There is also inventory risk. Marriott ended Q1 with $910 million of inventory, including $230 million classified as property and equipment, alongside $3.3 billion of corporate debt and $2.3 billion of non-recourse debt related to securitized vacation-ownership notes receivable.[1] That is a normal part of the model, not an automatic alarm. But it means the balance sheet is doing more work than in an asset-light hotel franchise.
Falsifier
The thesis fails if 2026 strength in tours and contract sales is bought with weaker receivable quality. The concrete warning signs are rising loan-loss provisions without matching segment profit improvement, more aggressive financing terms, lower down payments, higher defaults, heavier unsold maintenance-fee expense, and management teams leaning on buybacks while credit or inventory metrics deteriorate.[1][2][3][4]
The upside case is equally concrete. Hilton has to convert its raised EBITDA guide into cash while keeping buybacks disciplined. Travel + Leisure has to keep tour growth and VPG moving without letting loan-loss provisions absorb the operating leverage. Marriott has to prove that pruning lower-FICO tours and selling non-core assets are part of a quality reset rather than symptoms of a weaker demand funnel.[1][2][3]
Watchlist
- Q2 contract sales: Marriott guided to a 4% to 8% Q2 contract-sales increase; missing that would make the first-quarter reset harder to defend.[1]
- Loan-loss provisions: Travel + Leisure's $100 million Q1 provision is the sector's cleanest credit-quality marker to track in the next print.[3]

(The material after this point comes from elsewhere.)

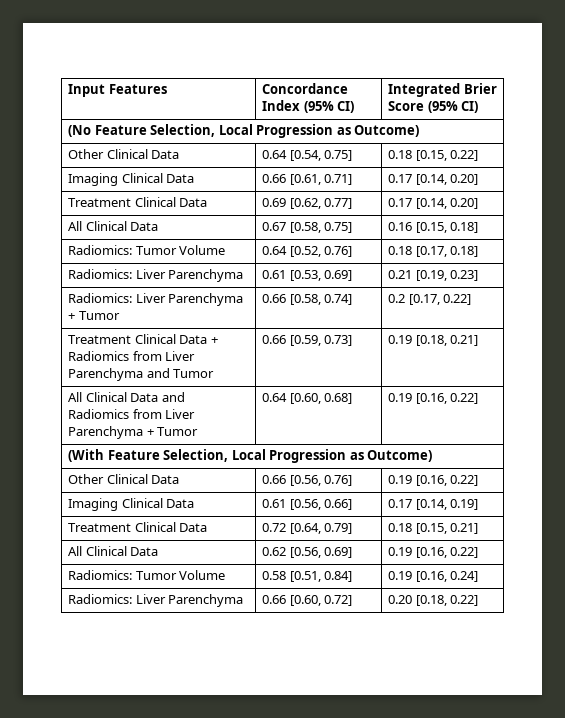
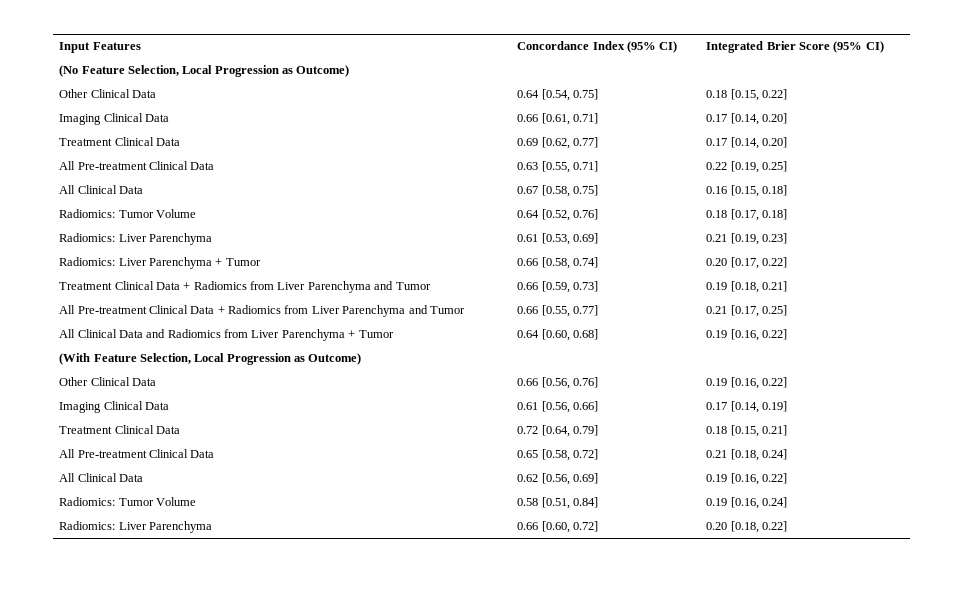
+ All Pre-treatment Clinical Data | 0.63 [0.55, 0.71] | 0.22 [0.19, 0.25]
- Radiomics: Liver Parenchyma + Tumor | 0.66 [0.58, 0.74] | 0.2 [0.17, 0.22]
+ Radiomics: Liver Parenchyma + Tumor | 0.66 [0.58, 0.74] | 0.20 [0.17, 0.22]
+ All Pre-treatment Clinical Data + Radiomics from Liver Parenchyma and Tumor | 0.66 [0.55, 0.77] | 0.21 [0.17, 0.25]
+ All Pre-treatment Clinical Data | 0.65 [0.58, 0.72] | 0.21 [0.18, 0.24]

- Tour growth versus VPG: healthy growth should come from both more qualified prospects and better sales productivity, not just one lever pushed too hard.[1][3]
- Receivable funding and liquidity: Marriott's mix of corporate debt, securitized notes receivable, cash, revolver capacity, and inventory should stay central to the sector read-through.[1][4]
Vacation ownership is investable precisely because it is not a simple room-night business. The model can compound owner relationships, resort inventory, financing income, and repeat upgrades. But that same complexity means the best-looking sales number is not always the best economic number. In 2026, the cleaner underwriting question is whether the industry can keep selling vacations to qualified buyers while preserving receivable quality. If it can, the stocks are more than leisure beta. If it cannot, the pool view is doing too much work.
Sources
- Marriott Vacations Worldwide, "Marriott Vacations Worldwide Reports First Quarter 2026 Financial Results" (May 5, 2026) - contract sales, adjusted EBITDA, tour-quality actions, asset sales, liquidity, debt, and inventory.
- Hilton Grand Vacations, "Hilton Grand Vacations Reports First Quarter 2026 Results" (April 30, 2026) - contract sales, revenue, adjusted EBITDA, buybacks, and raised 2026 adjusted EBITDA guidance.
- Travel + Leisure Co., "Travel + Leisure Co. Reports First Quarter 2026 Results" (April 23, 2026) - Vacation Ownership revenue, adjusted EBITDA, VOI sales, tours, VPG, and loan-loss provision.
- Travel + Leisure Co., 2025 Form 10-K - Vacation Ownership segment scale, owner-family count, resort count, receivable and loan-loss risk discussion.
- Federal Trade Commission, "Timeshares, Vacation Clubs, and Related Scams" - consumer-cost, maintenance-fee, exchange-program, resale, and exit-risk guidance.
- Wikimedia Commons, "File:Marriott - Frenchman's Cove pool - USVI.jpg" - real photograph of a Marriott Vacation Club resort pool used as the article image.